##### Stored data

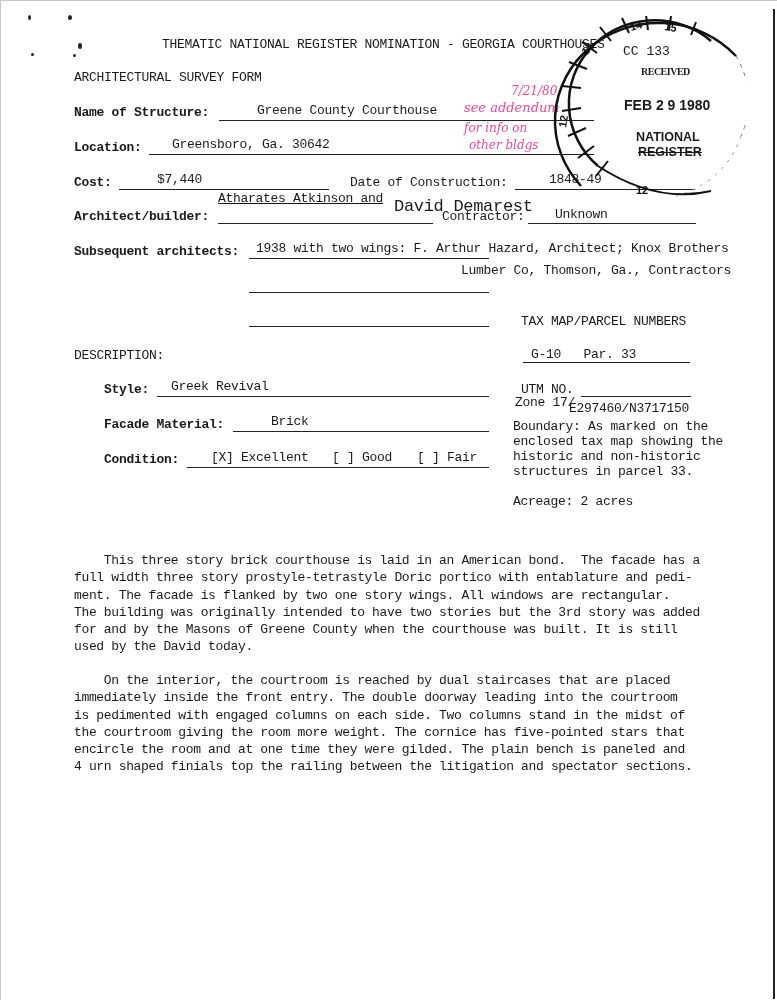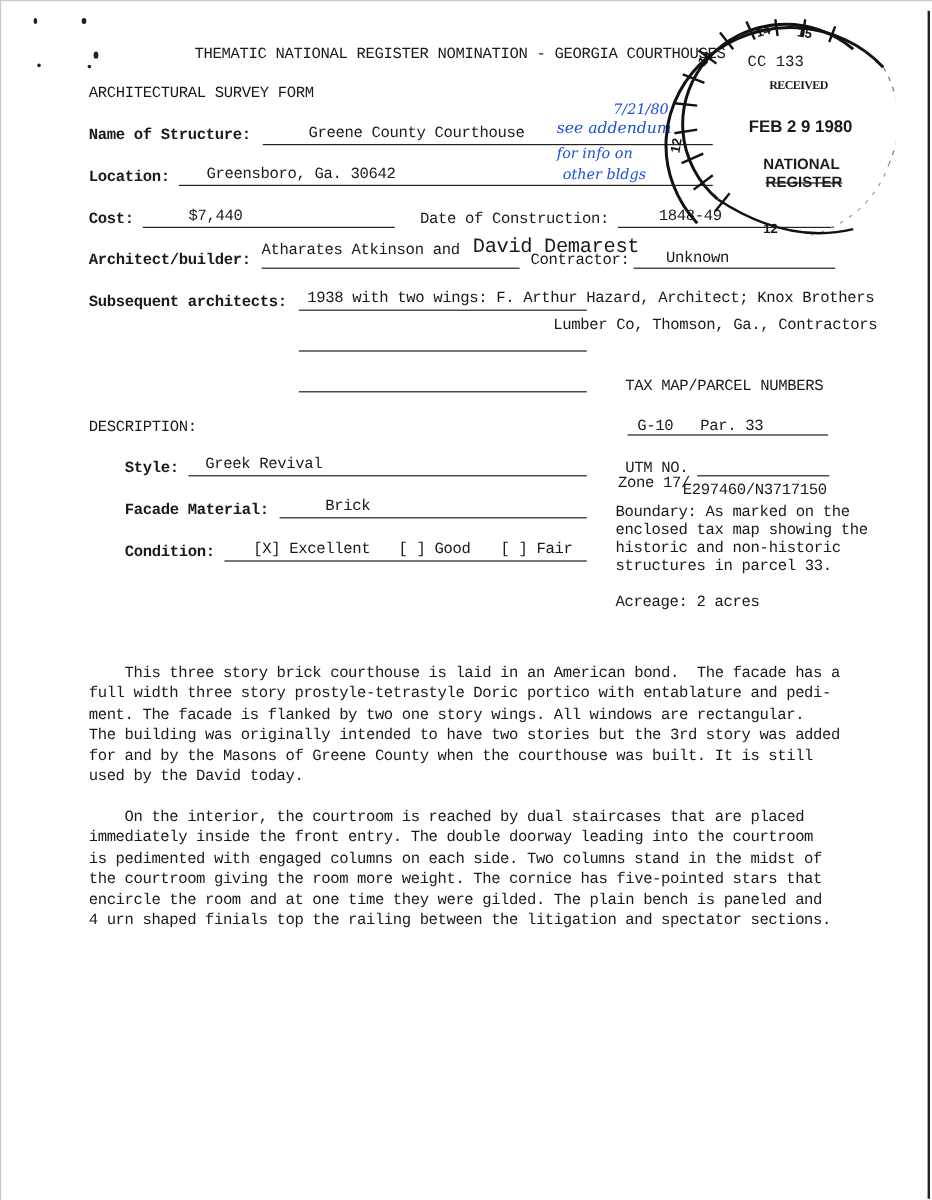--- a/index.html
+++ b/index.html
@@ -14,21 +14,21 @@
     border-left: 1px solid #c8c8c8; border-top: 1px solid #c8c8c8;
     box-sizing: border-box;
   }
   .right-edge { position: absolute; right: 2px; top: 8px; width: 2px; height: 990px; background: #222; }
   .t { position: absolute; font-size: 13px; white-space: nowrap; letter-spacing: -0.3px; }
   .mono { font-family: "Liberation Mono", "DejaVu Sans Mono", monospace; }
   .serif { font-family: "Liberation Serif", "DejaVu Serif", serif; }
   .line { position: absolute; height: 1px; background: #222; }
   .hand {
     position: absolute; font-family: "DejaVu Serif", "Liberation Serif", serif;
-    font-style: italic; font-size: 13px; color: #1d4ed8; white-space: nowrap;
+    font-style: italic; font-size: 13px; color: #ec4899; white-space: nowrap;
   }
   .para {
     position: absolute; left: 73px; width: 650px;
     font-family: "Liberation Mono", "DejaVu Sans Mono", monospace;
     font-size: 13px; line-height: 17.3px; letter-spacing: -0.35px;
   }
   .para .ln { display: block; white-space: nowrap; }
   .stamp { position: absolute; left: 535px; top: 15px; width: 210px; height: 185px; }
   .stamp-text { position: absolute; font-family: "Liberation Sans", "DejaVu Sans", sans-serif; font-weight: bold; white-space: nowrap; }
   .speck { position: absolute; background: #222; border-radius: 50%; }
@@ -63,21 +63,21 @@
 
   <div class="t" style="left:73px;top:174px;font-weight:bold;">Cost:</div>
   <div class="t" style="left:156px;top:171px;">$7,440</div>
   <div class="line" style="left:118px;top:188px;width:210px;"></div>
   <div class="t" style="left:349px;top:174px;">Date of Construction:</div>
   <div class="t" style="left:548px;top:171px;">1848-49</div>
   <div class="line" style="left:514px;top:188px;width:180px;"></div>
 
   <div class="t" style="left:393px;top:196px;font-size:17px;">David Demarest</div>
   <div class="t" style="left:73px;top:208px;font-weight:bold;">Architect/builder:</div>
-  <div class="t" style="left:217px;top:200px;">Atharates Atkinson and</div>
+  <div class="t" style="left:217px;top:190px;text-decoration:underline;">Atharates Atkinson and</div>
   <div class="line" style="left:217px;top:222px;width:215px;"></div>
   <div class="t" style="left:441px;top:208px;">Contractor:</div>
   <div class="t" style="left:554px;top:206px;">Unknown</div>
   <div class="line" style="left:527px;top:222px;width:168px;"></div>
 
   <div class="t" style="left:73px;top:243px;font-weight:bold;">Subsequent architects:</div>
   <div class="t" style="left:255px;top:240px;">1938 with two wings: F. Arthur Hazard, Architect; Knox Brothers</div>
   <div class="line" style="left:248px;top:257px;width:240px;"></div>
   <div class="t" style="left:416px;top:262px;margin-left:44px;">Lumber Co, Thomson, Ga., Contractors</div>
   <div class="line" style="left:248px;top:291px;width:240px;"></div>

##########

Go through the records above and copy every line with the word "border".

**Exercise answer**
     border-left: 1px solid #c8c8c8; border-top: 1px solid #c8c8c8;
     box-sizing: border-box;
   .speck { position: absolute; background: #222; border-radius: 50%; }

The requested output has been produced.